Por um lugar além da faixa

mísseis israelenses no Campo de Refugiados de Burij, na Faixa de Gaza ...
(imagem copiada daqui)

(Conto classificado em 4º lugar no 
XIV Concurso de Contos da Fundação Petros - 2014)

Sonia Fernandes

Alzira avistou a mansão dos Mariones enquanto evitava rasgar suas botas nas carcaças de veículos do século vinte que ainda se encontravam nas ruas, abandonados à sua própria sorte, impedindo a passagem dos alterados e de quem mais se aventurasse. A casa continuava intacta entre os escombros da cidade, a torre do terraço com as luzes acesas. Tentou não encarar o grupo de pessoas que assava alguma coisa num canto do jardim dos Mariones. O cheiro de carne queimada impregnava o ar.
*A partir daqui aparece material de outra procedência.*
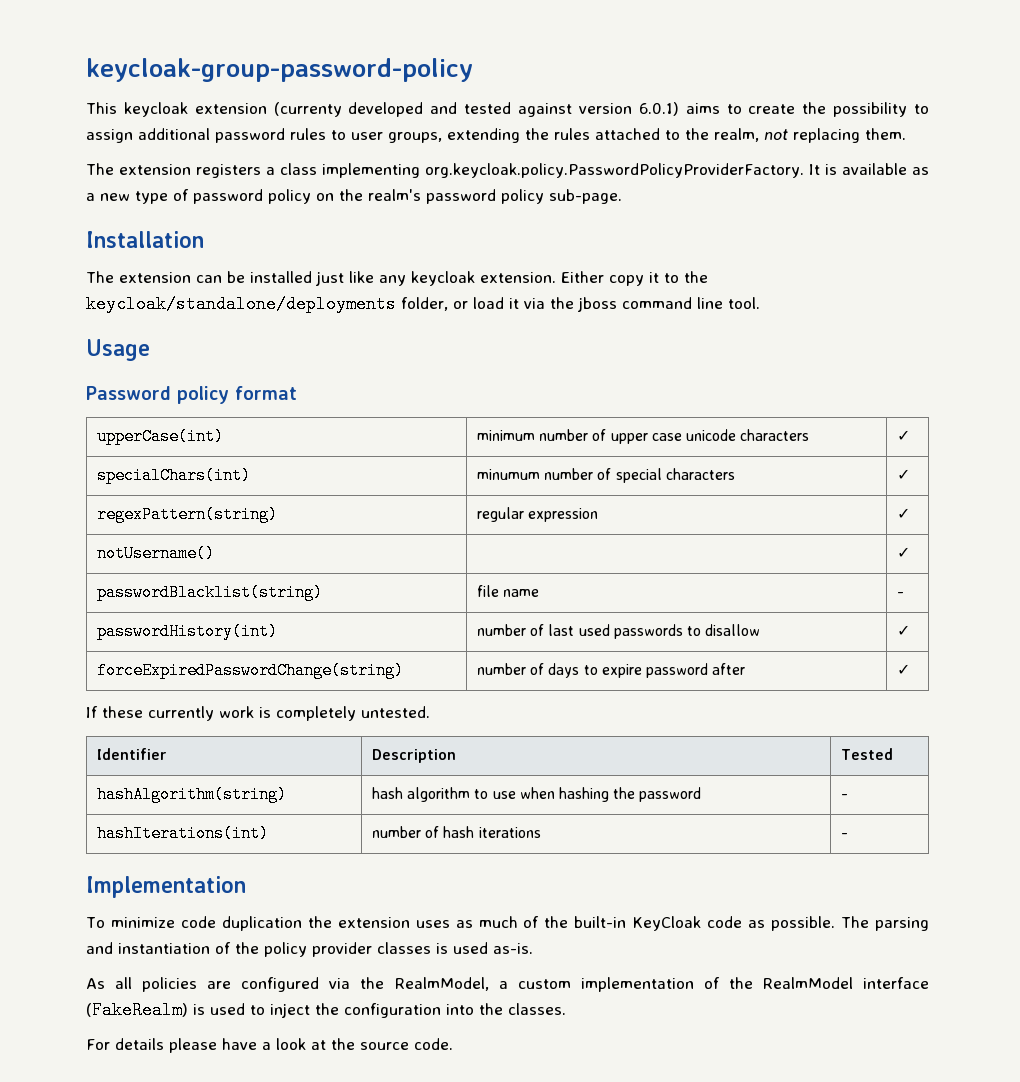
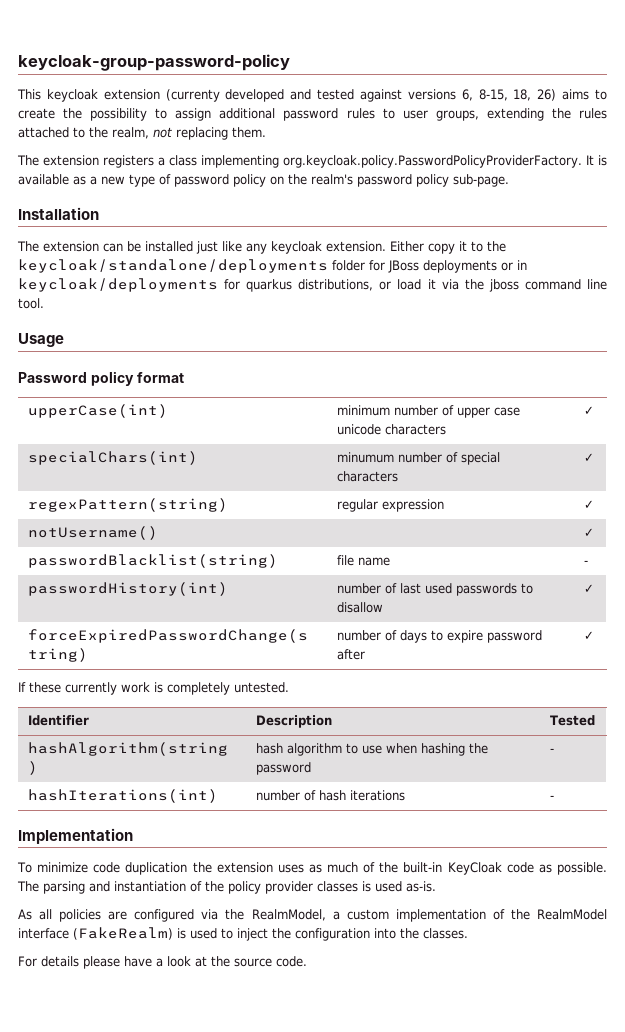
- This keycloak extension (currenty developed and tested against version 6.0.1) aims to create the possibility to assign additional password rules to user groups, extending the rules attached to the realm, not replacing them.
+ This keycloak extension (currenty developed and tested against versions 6, 8-15, 18, 26) aims to create the possibility to assign additional password rules to user groups, extending the rules attached to the realm, not replacing them.
- Either copy it to the keycloak/standalone/deployments folder, or load it via the jboss command line tool.
+ Either copy it to the keycloak/standalone/deployments folder for JBoss deployments or in keycloak/deployments for quarkus distributions, or load it via the jboss command line tool.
Deu a volta e tomou outro rumo, pelo lado oposto, cobrindo os cabelos e parte do rosto com o pano negro das mulheres que Geíza lhe havia prometido dar, agora seu para sempre, junto com os equipamentos da missão e os doze mantos de lã. Afora a torre, só a lua iluminava a rua e o jardim da casa. O toque de recolher já havia soado há uma hora e ela sabia que se fosse pega estaria perdida. 
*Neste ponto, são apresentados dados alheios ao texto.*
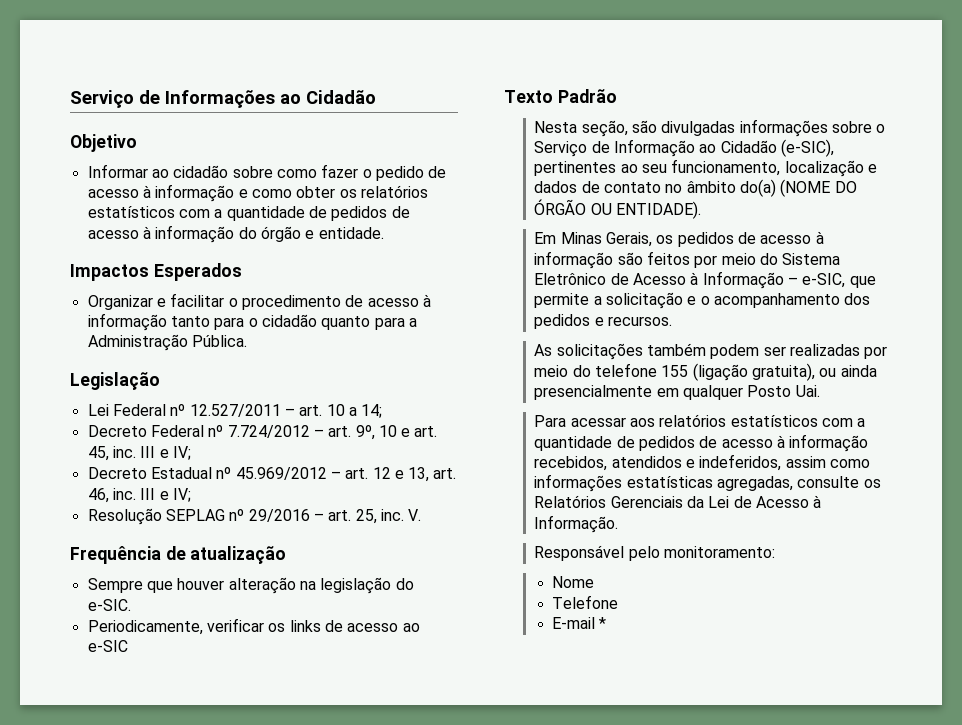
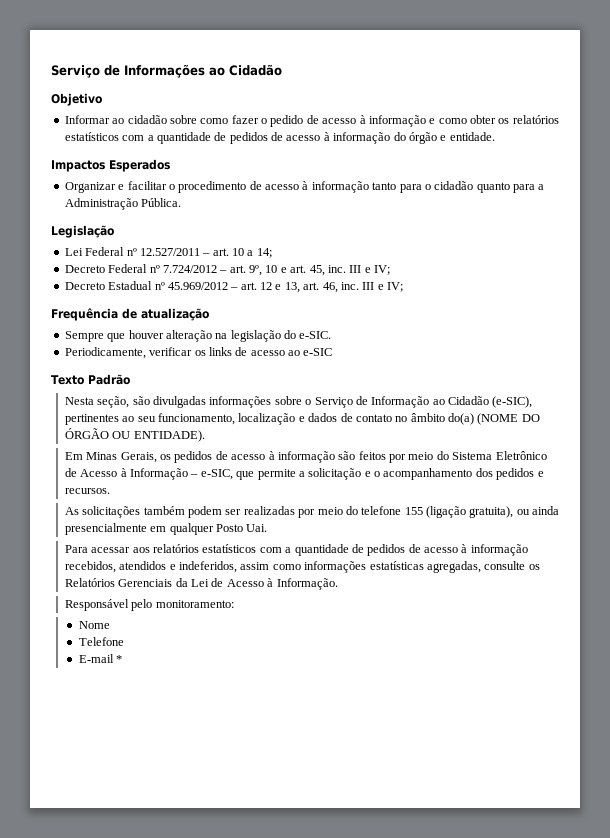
- Resolução SEPLAG nº 29/2016 – art. 25, inc. V.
Encontrou a porta dos fundos aberta, como Geíza lhe disse que estaria. Com cautela, para não fazer nenhum barulho que despertasse os alterados, achou o mapa na valise e o abriu sobre a mesa. A cozinha estava deserta. Era ampla e confortável, a luz da lua vazava de uma claraboia alta. Os quartos onde eles mantinham os meninos ficava no primeiro andar. Acendeu a lanterninha de neon que trazia presa a um colar comprido e que guardava bem junto ao corpo, relíquia herdada de sua mãe e que lhe havia salvo de muitos perigos nas noites sem lua. Viu que as escadas ficavam no final do corredor depois da cozinha. Tinha algum tempo. A noite avançava devagar e só iria terminar em um dia gregoriano, mas a luz fluorescente da faixa do mar começaria em algumas horas.
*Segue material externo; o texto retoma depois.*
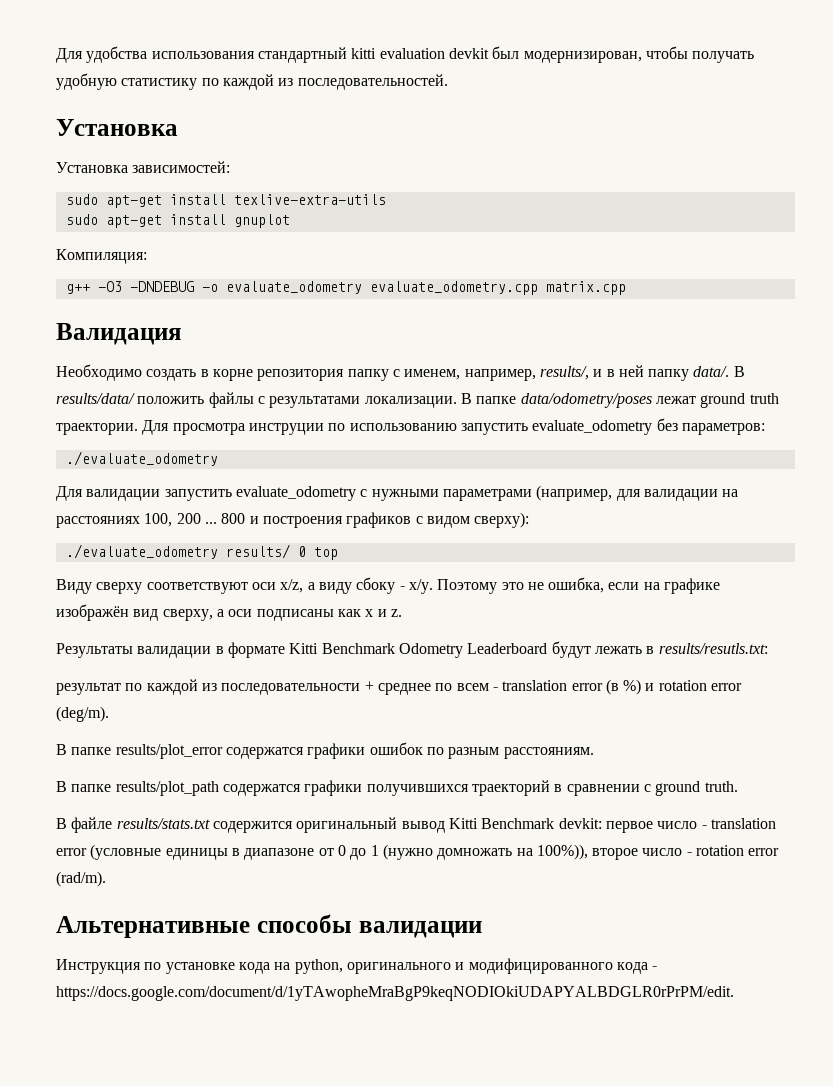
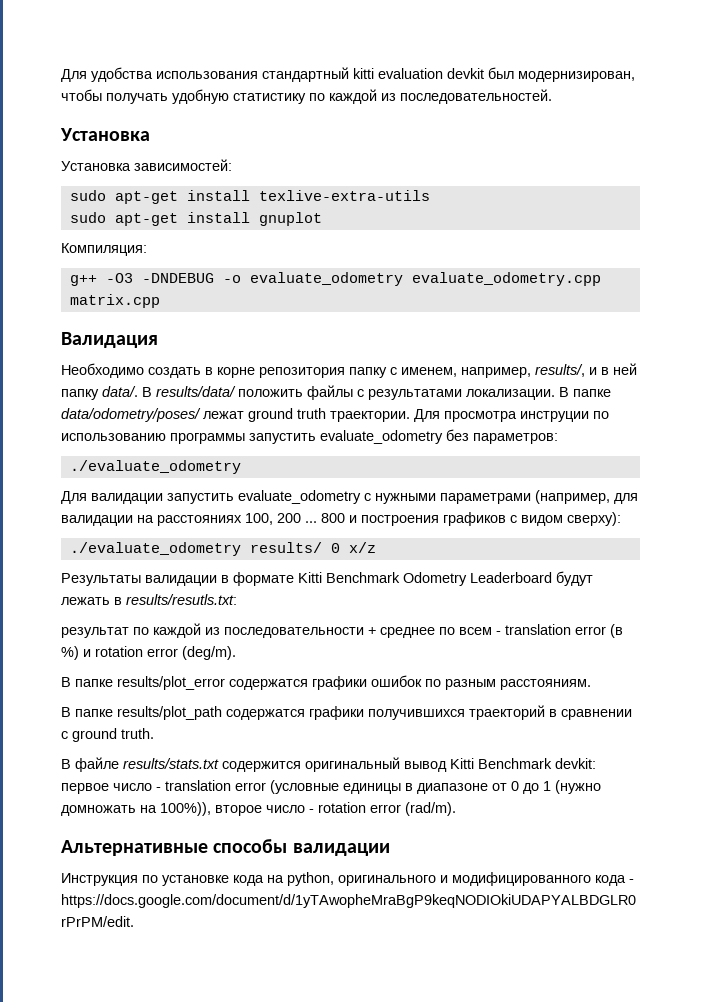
- В папке data/odometry/poses лежат ground truth траектории.
+ В папке data/odometry/poses/ лежат ground truth траектории.
- Для просмотра инструции по использованию запустить evaluate_odometry без параметров:
+ Для просмотра инструции по использованию программы запустить evaluate_odometry без параметров:
- ./evaluate_odometry results/ 0 top
- Виду сверху соответствуют оси x/z, а виду сбоку - x/y. Поэтому это не ошибка, если на графике изображён вид сверху, а оси подписаны как x и z.
+ ./evaluate_odometry results/ 0 x/z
Começou a montar o artefato. Havia coberto todas as peças com uma tinta de plástico, para que não fossem detectadas pelos transmissores da Família. O plano de montagem era complicado e exigia tempo. Estava com fome, mas resolveu adiar as pílulas para quando a bomba estivesse pronta. Os Mariones mantinham seguranças americanos em vários postos da mansão e um deles ficava logo depois da porta da cozinha. Tinha que pensar em se livrar de todos eles, os robôs mantinham uma linha fina entre si, se um desligasse todos viriam ao mesmo tempo. Seu coração começou a bater muito forte e ela limpou o suor da testa com o manto. Pensou nas crianças presas no quarto e foi acalmando as batidas, concentrada nas mãos que montavam as peças, uma a uma, devagar e com cuidado para evitar qualquer som.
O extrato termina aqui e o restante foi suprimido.